---- Material provided

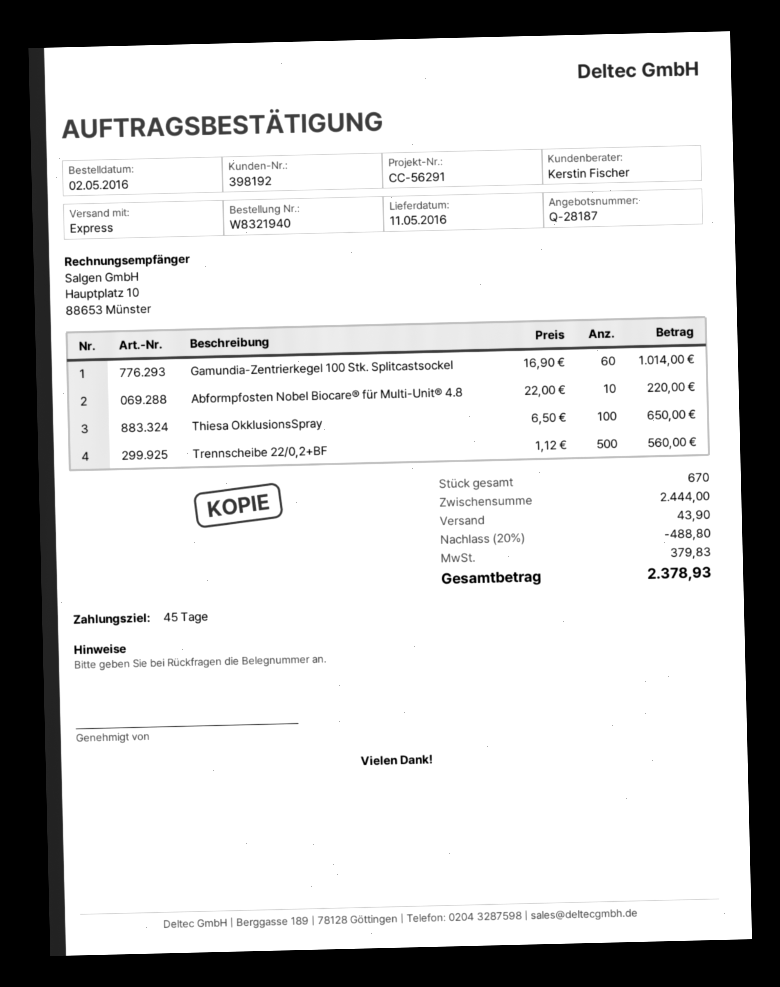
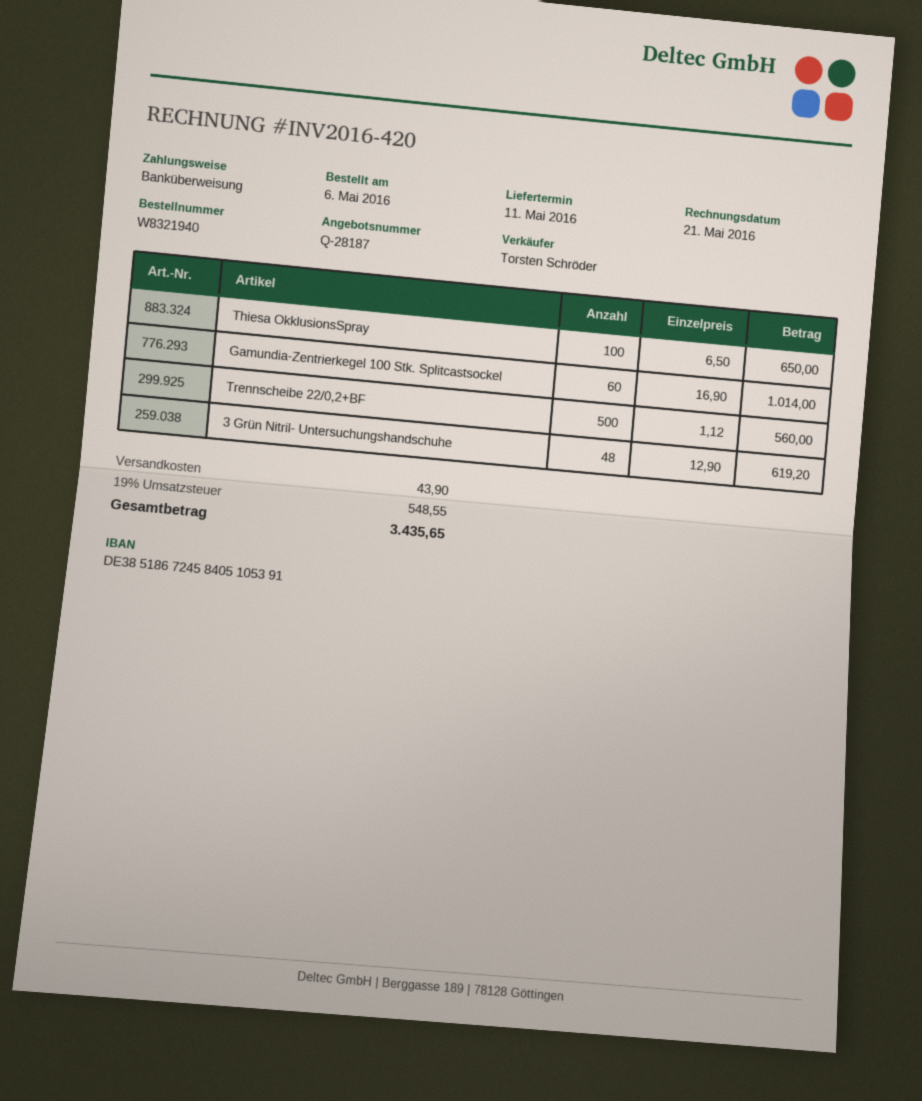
order date: 2016-05-02 -> 2016-05-06
sales rep: Kerstin Fischer -> Torsten Schröder
Abformpfosten Nobel Biocare® für Multi-Unit® 4.8: 10 x 22.00 = 220.00 -> none
3 Grün Nitril- Untersuchungshandschuhe: none -> 48 x 12.90 = 619.20
discount: 20% = 488.80 -> none
tax: 379.83 -> 548.55
total: 2378.93 -> 3435.65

--------

## Work instruction
Exactly how many lines of the records above contain "none"? Please state only the number.

## Written response
3